(Data excerpts)
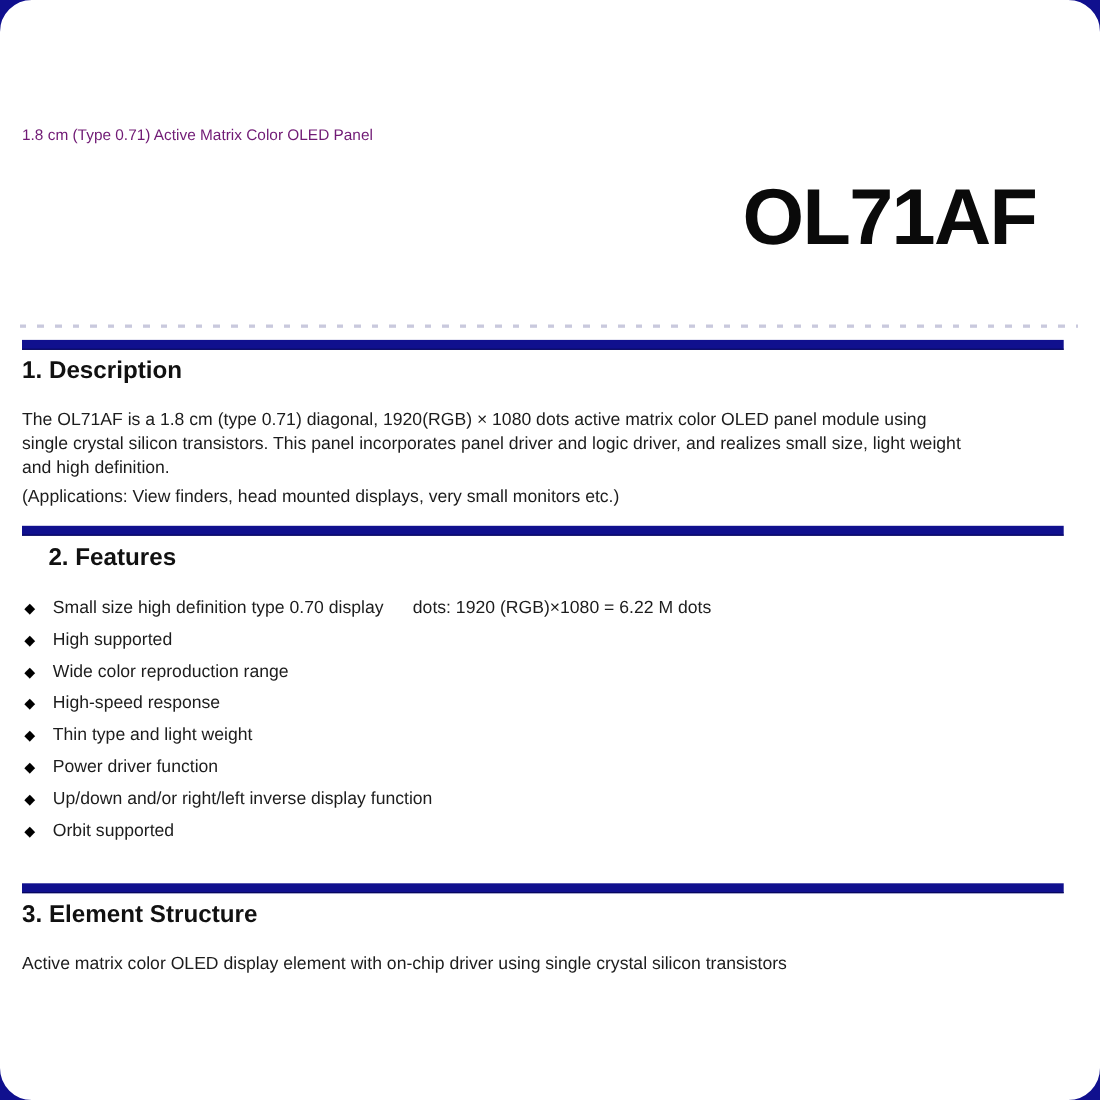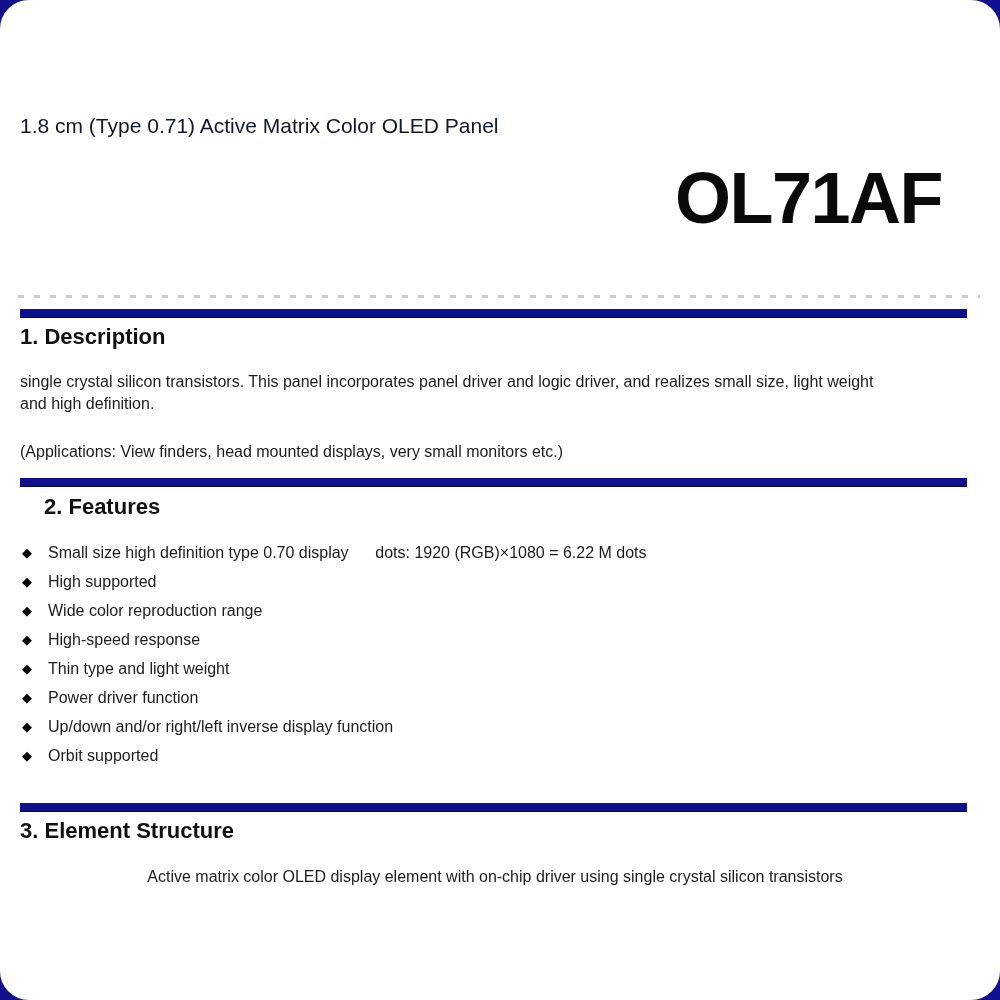--- a/index.html
+++ b/index.html
@@ -14,21 +14,21 @@
   
   .corner-frame{
     position:absolute;
     left:-15px;top:-15px;right:-15px;bottom:-15px;
     border:15px solid #10108e;
     border-radius:44px;
     pointer-events:none;
   }
   .doc-title{
     position:absolute;left:20px;top:114px;
-    font-size:21px;color:#0f172a;
+    font-size:14px;color:#701a75;
     white-space:nowrap;
   }
   .product-code{
     position:absolute;right:58px;top:162px;
     font-size:72px;font-weight:bold;color:#0a0a0a;
     letter-spacing:-1.5px;line-height:1;
   }
   .dashed-line{
     position:absolute;left:18px;top:295px;width:962px;height:3px;
     background:repeating-linear-gradient(90deg,#c9c9dd 0 6px,transparent 6px 16px);
@@ -47,21 +47,21 @@
   }
   .heading-1{top:325px;}
   .heading-2{top:495px;margin-left:24px;}
   .heading-3{top:819px;}
   .body-text{
     position:absolute;left:20px;width:950px;
     font-size:16px;line-height:22px;color:#1c1c1c;
   }
   .desc-body{top:371px;}
   .desc-apps{top:430px;margin-top:11px;}
-  .element-body{top:866px;text-align:center;}
+  .element-body{top:866px;}
   .body-text .line{white-space:nowrap;}
   .feature-list{
     position:absolute;left:22px;top:538px;width:940px;
     list-style:none;margin:0;padding:0;
   }
   .feature-item{
     display:flex;align-items:center;
     height:29px;font-size:16px;color:#1c1c1c;
   }
   .diamond{
@@ -80,20 +80,21 @@
   <div class="doc-title">1.8 cm (Type 0.71) Active Matrix Color OLED Panel</div>
 
   <div class="product-code">OL71AF</div>
 
   <div class="dashed-line"></div>
 
   <div class="rule rule-1"></div>
   <div class="section-heading heading-1">1. Description</div>
 
   <div class="body-text desc-body">
+    <div class="line">The OL71AF is a 1.8 cm (type 0.71) diagonal, 1920(RGB) × 1080 dots active matrix color OLED panel module using</div>
     <div class="line">single crystal silicon transistors. This panel incorporates panel driver and logic driver, and realizes small size, light weight</div>
     <div class="line">and high definition.</div>
   </div>
 
   <div class="body-text desc-apps">(Applications: View finders, head mounted displays, very small monitors etc.)</div>
 
   <div class="rule rule-2"></div>
   <div class="section-heading heading-2">2. Features</div>
 
   <ul class="feature-list">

To do
Show the lines of the records above that mention "apps".

Completed task
   .desc-apps{top:430px;margin-top:11px;}
   <div class="body-text desc-apps">(Applications: View finders, head mounted displays, very small monitors etc.)</div>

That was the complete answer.